Extracted data entries
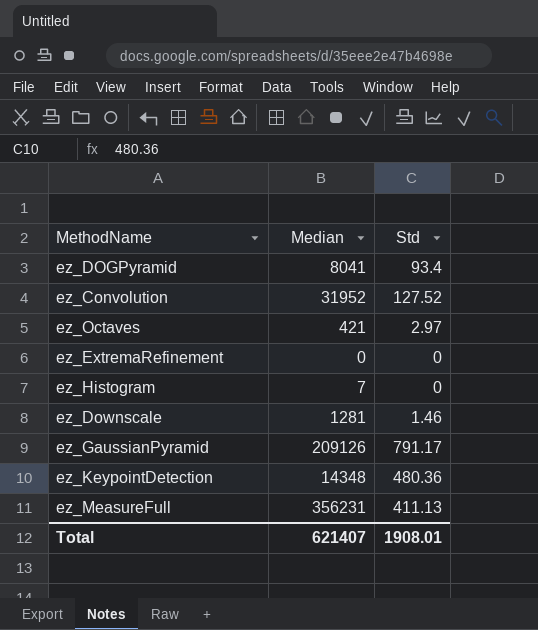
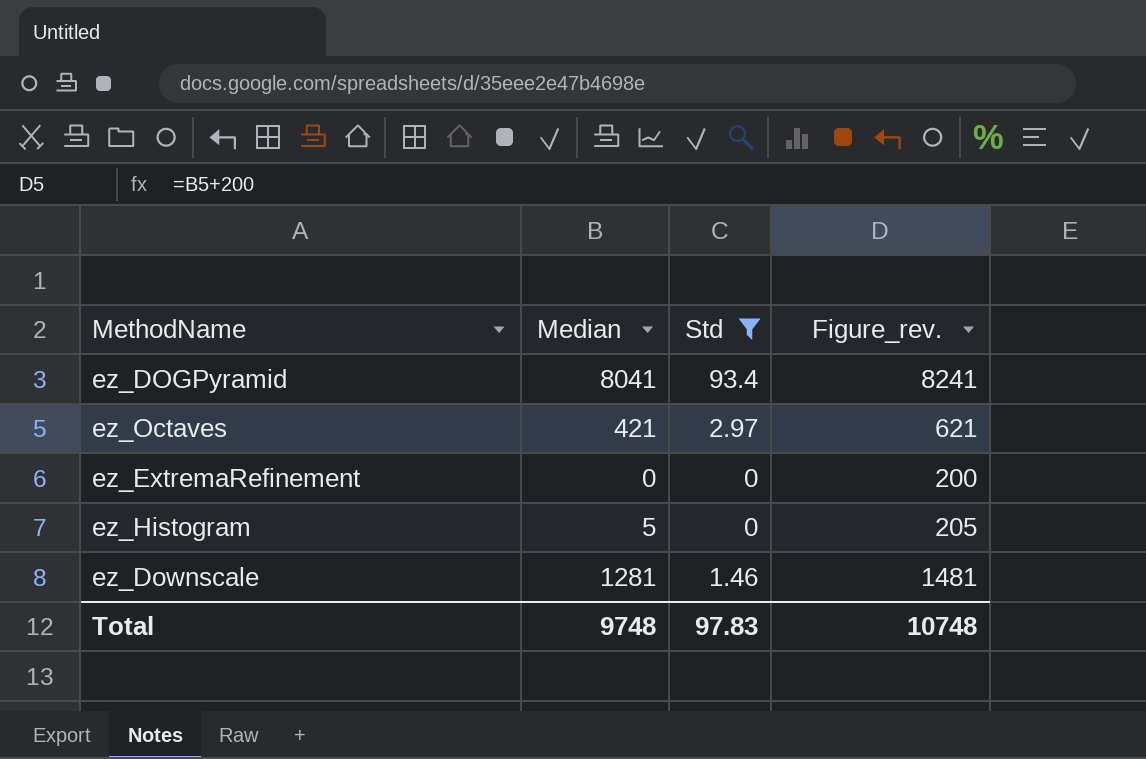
filter: none -> Std <= 93.4
column Figure_rev. | formula: none -> [Median] + 200
ez_Histogram | Median: 7 -> 5
Total | Median: 621407 -> 9748
Total | Std: 1908.01 -> 97.83

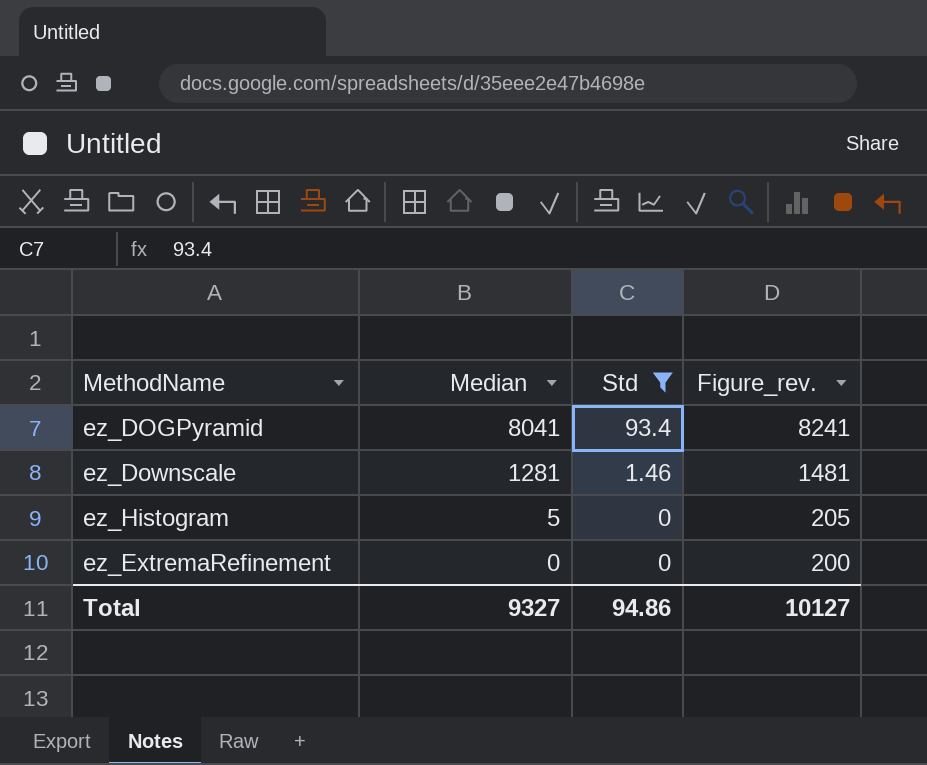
row order: none -> Median descending
row ez_Octaves: 421 | 2.97 | 621 -> none
Total | Median: 9748 -> 9327
Total | Std: 97.83 -> 94.86
Total | Figure_rev.: 10748 -> 10127

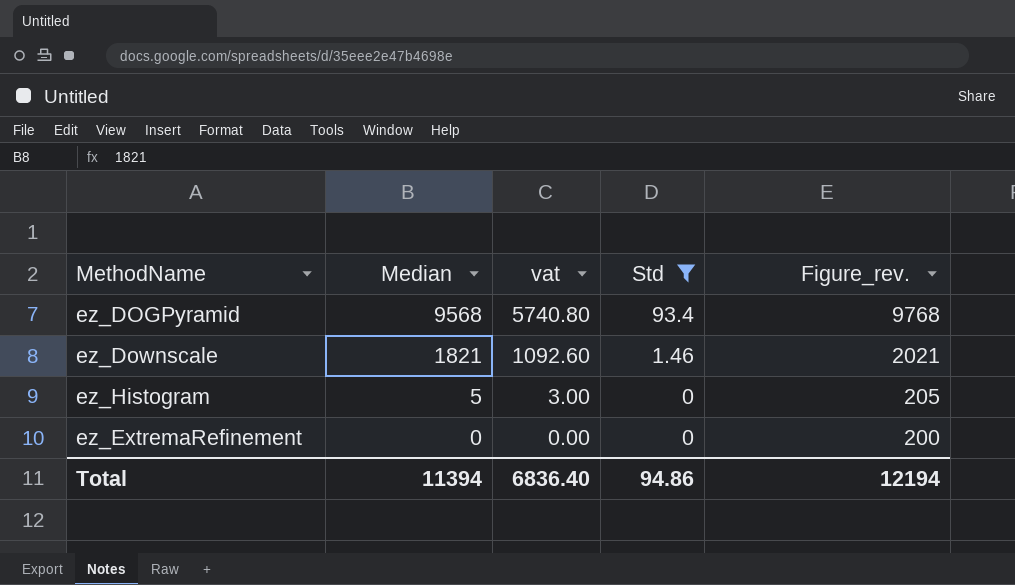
column vat | formula: none -> [Median] * 0.6
ez_DOGPyramid | Median: 8041 -> 9568
ez_DOGPyramid | Figure_rev.: 8241 -> 9768
ez_Downscale | Median: 1281 -> 1821
ez_Downscale | Figure_rev.: 1481 -> 2021
Total | Median: 9327 -> 11394
Total | Figure_rev.: 10127 -> 12194

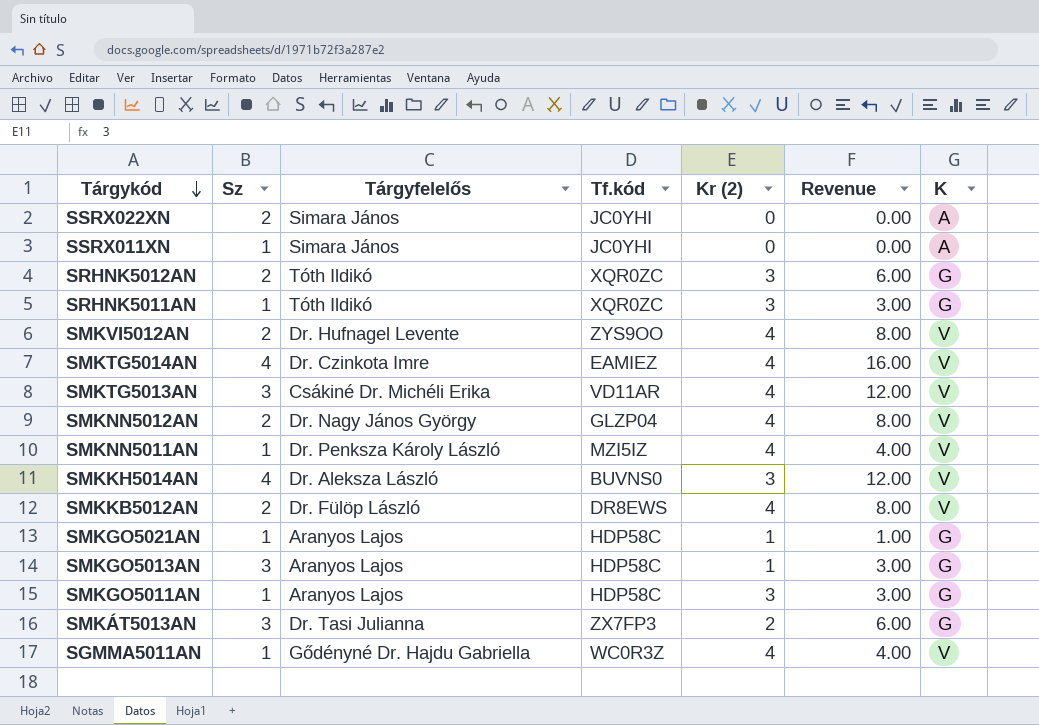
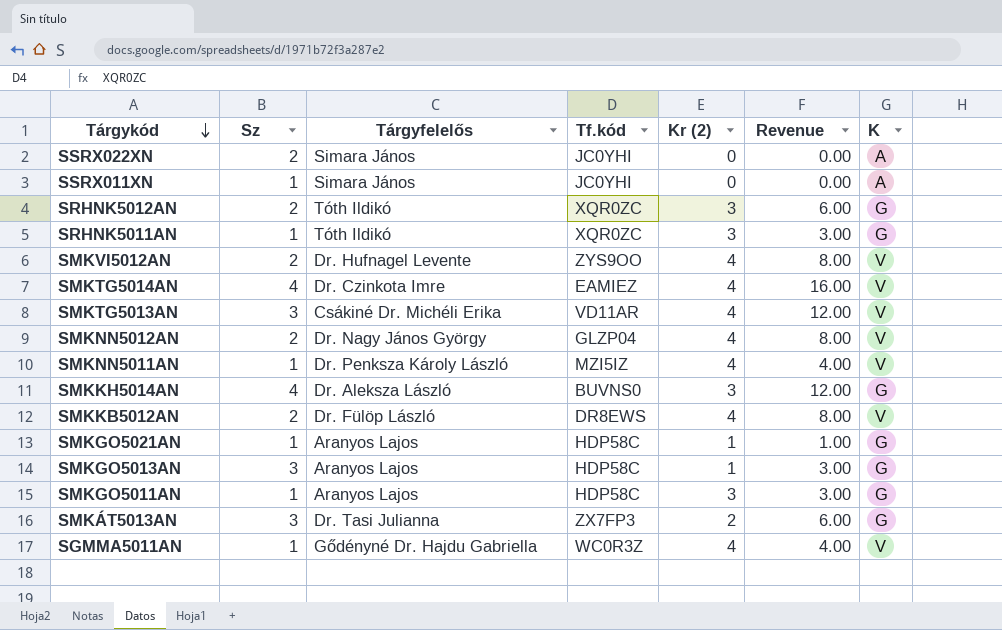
SMKKH5014AN | K: V -> G

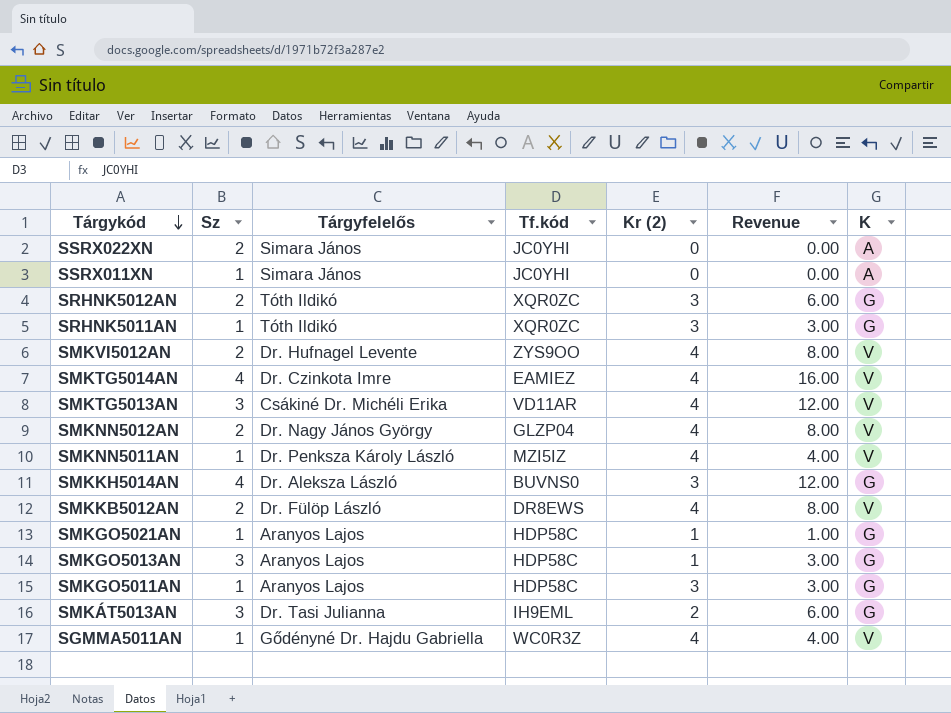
SMKÁT5013AN | Tf.kód: ZX7FP3 -> IH9EML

**Your instructions**
Lines in the data that hold "column" must be located and copied.

**Output of the exercise**
column Figure_rev. | formula: none -> [Median] + 200
column vat | formula: none -> [Median] * 0.6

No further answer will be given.